Imprese, ambiente e green economy

Imprese: semplificazione e velocizzazione dei lavori per le comunicazioni elettroniche e la banda larga; aumento dell’importo in un’unica soluzione della “Nuova Sabatini” (contributi alle imprese per investimenti in beni strumentali) e semplificazione dell’incentivo per le imprese del Mezzogiorno; cancellazione veloce dal registro delle imprese e per lo scioglimento degli enti cooperativi; rafforzamento del sistema di monitoraggio degli investimenti pubblici, semplificazione delle attività del CIPE (Comitato interministeriale per la programmazione economica) e delle erogazioni dei contributi pubblici nel settore agricoltura; possibilità per le società per azioni quotate di prevedere aumenti di capitale in deroga alla disciplina del codice civile.

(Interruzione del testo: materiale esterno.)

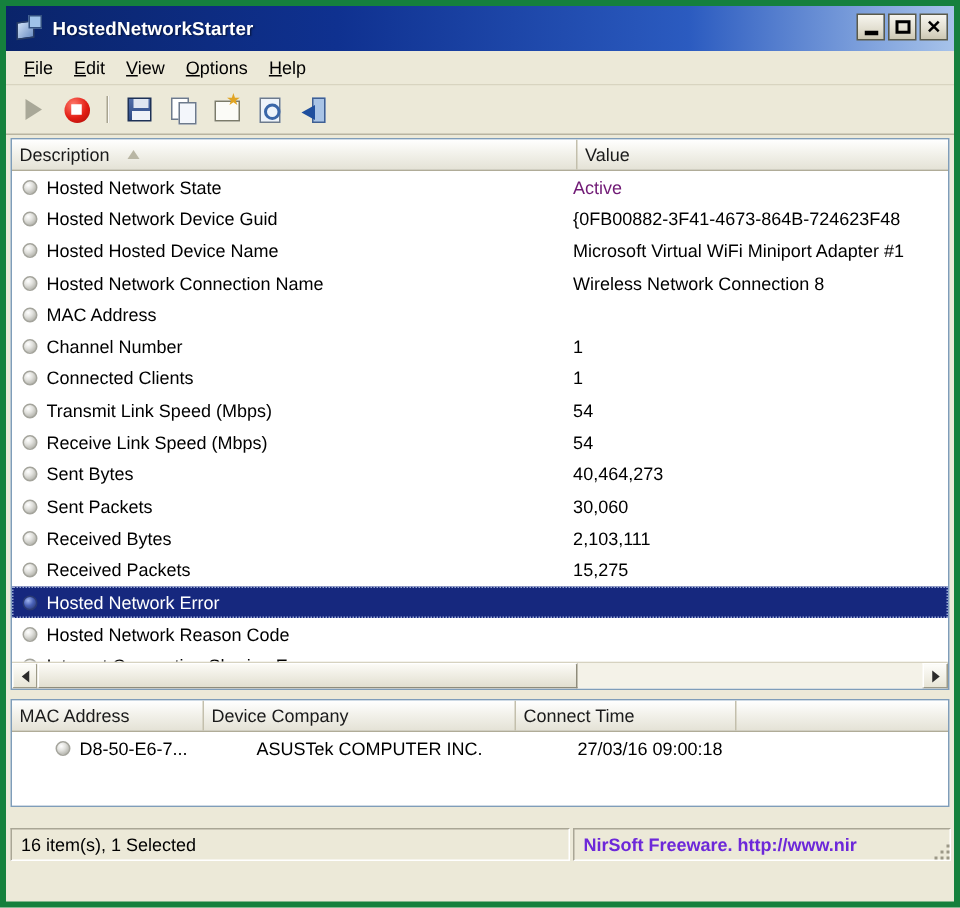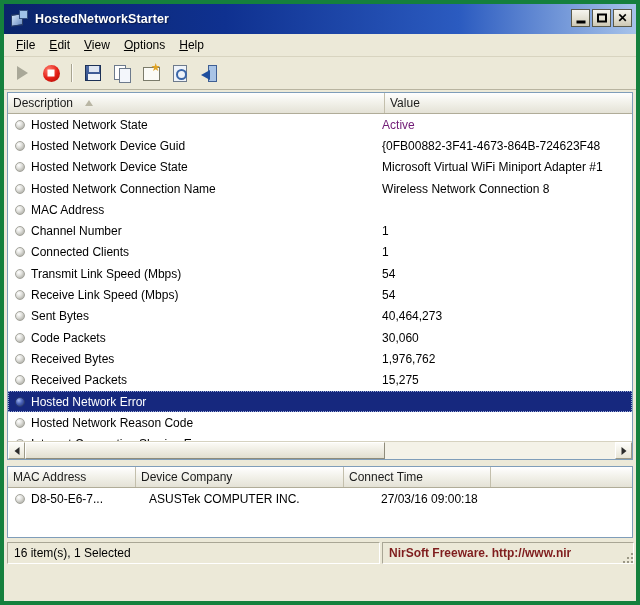--- a/index.html
+++ b/index.html
@@ -536,7 +536,7 @@
         </div>
         <div class="lv-row">
           <span class="bullet"></span>
-          <span class="cell-desc">Hosted Network Device State</span>
+          <span class="cell-desc">Hosted Hosted Device Name</span>
           <span class="cell-value">Microsoft Virtual WiFi Miniport Adapter #1</span>
         </div>
         <div class="lv-row">

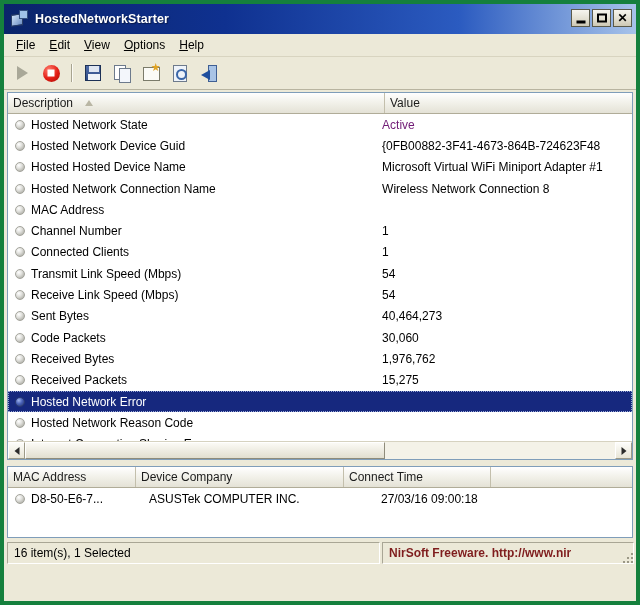--- a/index.html
+++ b/index.html
@@ -576,7 +576,7 @@
         </div>
         <div class="lv-row">
           <span class="bullet"></span>
-          <span class="cell-desc">Code Packets</span>
+          <span class="cell-desc">Sent Packets</span>
           <span class="cell-value">30,060</span>
         </div>
         <div class="lv-row">

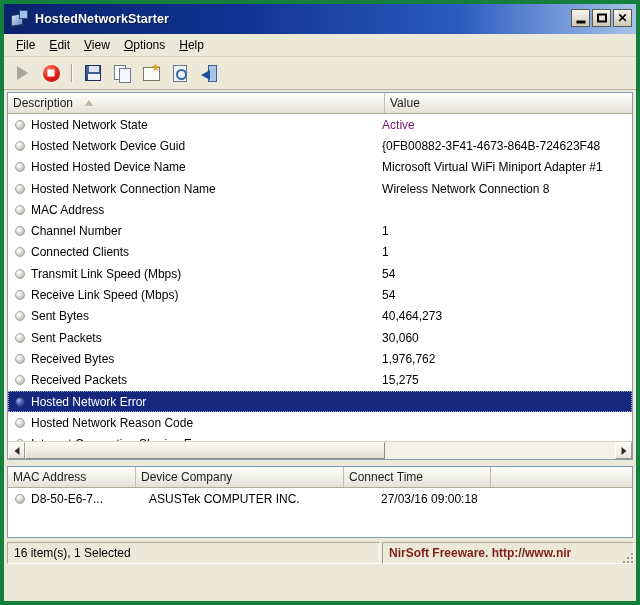--- a/index.html
+++ b/index.html
@@ -582,7 +582,7 @@
         <div class="lv-row">
           <span class="bullet"></span>
           <span class="cell-desc">Received Bytes</span>
-          <span class="cell-value">1,976,762</span>
+          <span class="cell-value">2,103,111</span>
         </div>
         <div class="lv-row">
           <span class="bullet"></span>

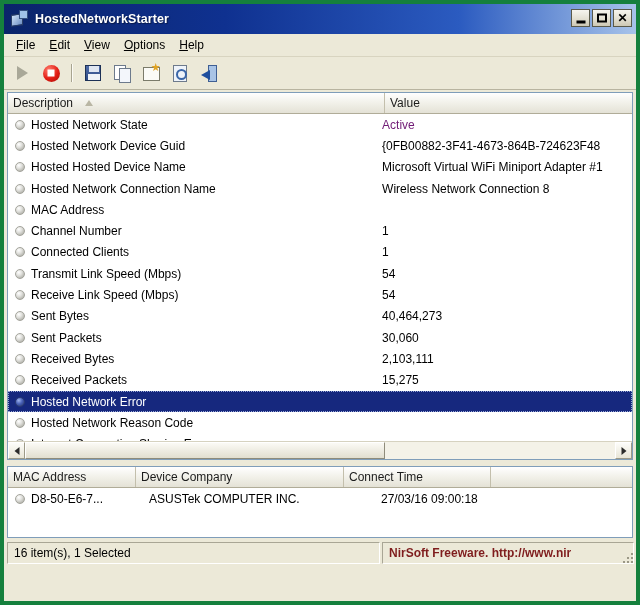--- a/index.html
+++ b/index.html
@@ -410,6 +410,7 @@
     align-items: center;
     white-space: nowrap;
     cursor: default;
+    padding-left: 22px;
   }
   .cl-c0 { width: 112px; overflow: hidden; }
   .cl-c1 { width: 208px; padding-left: 6px; overflow: hidden; }

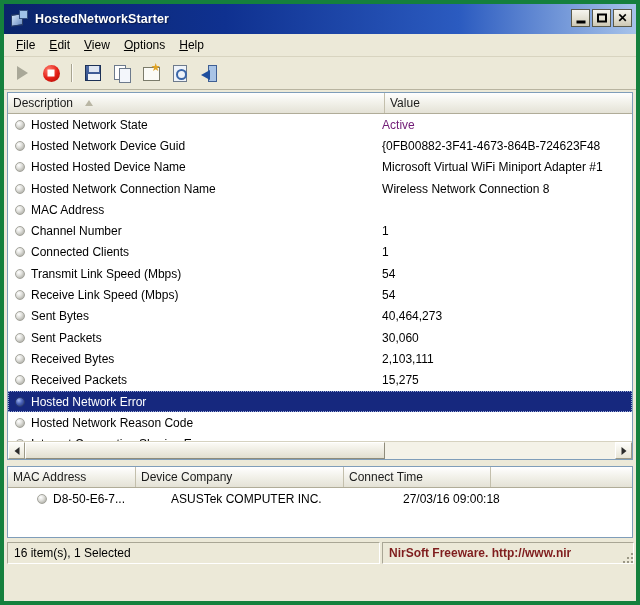--- a/index.html
+++ b/index.html
@@ -414,7 +414,7 @@
   }
   .cl-c0 { width: 112px; overflow: hidden; }
   .cl-c1 { width: 208px; padding-left: 6px; overflow: hidden; }
-  .cl-c2 { width: 147px; padding-left: 6px; overflow: hidden; margin-left: 18px; }
+  .cl-c2 { width: 147px; padding-left: 6px; overflow: hidden; }
 
   
   #statusbar {

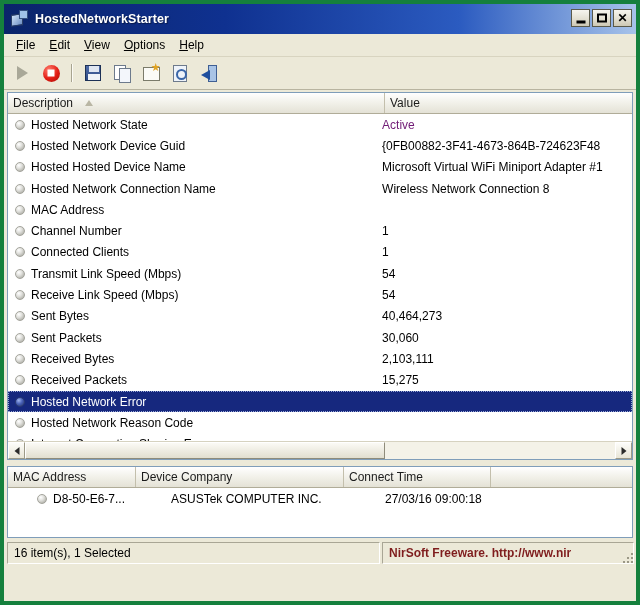--- a/index.html
+++ b/index.html
@@ -420,7 +420,7 @@
   #statusbar {
     height: 22px;
     flex: none;
-    margin: 4px 2px 3px 3px;
+    margin: 14px 2px 3px 3px;
     display: flex;
     align-items: stretch;
     gap: 2px;

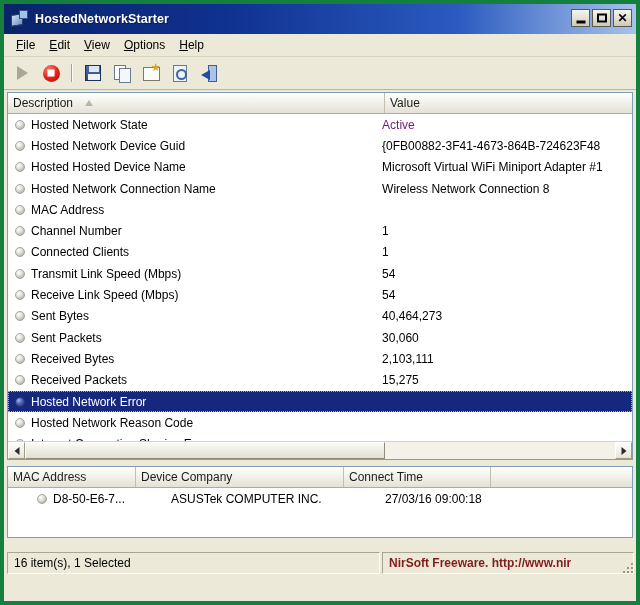--- a/index.html
+++ b/index.html
@@ -442,7 +442,7 @@
   #status-count { width: 373px; flex: none; }
   #status-nirsoft {
     flex: 1 1 auto;
-    color: #7f1d1d;
+    color: #6d28d9;
     font-weight: bold;
     padding-right: 12px;
   }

Ambiente e green economy: riordino procedure di valutazione d’impatto ambientale (VIA) per le opere pubbliche; niente obbligo di VIA e di regime dei beni e interessi culturali per interventi urgenti di sicurezza sulle dighe, che non trasformino in maniera significativa gli sbarramenti; semplificazione procedure per interventi e opere nei luoghi oggetto di bonifica nei Siti di Interesse Nazionale (SIN); velocizzazionedi assegnazione dei fondi contro il dissesto idrogeologico ai commissari; razionalizzazione interventi nelle Zone Economiche Ambientali; semplificazioni in materia di interventi su progetti o impianti alimentati da fonti di energia rinnovabile, o per realizzare punti e stazioni di ricarica per veicoli elettrici; nuova disciplina sui trasferimenti di energia rinnovabile ad altri Paesi europei; estensione ai piccoli Comuni (fino a 20.000 abitanti) dello “scambio sul posto altrove”; piano straordinario di manutenzione del territorio forestale e montano; semplificazioni per il rilascio di garanzie pubbliche SACE a favore di progetti del green new deal.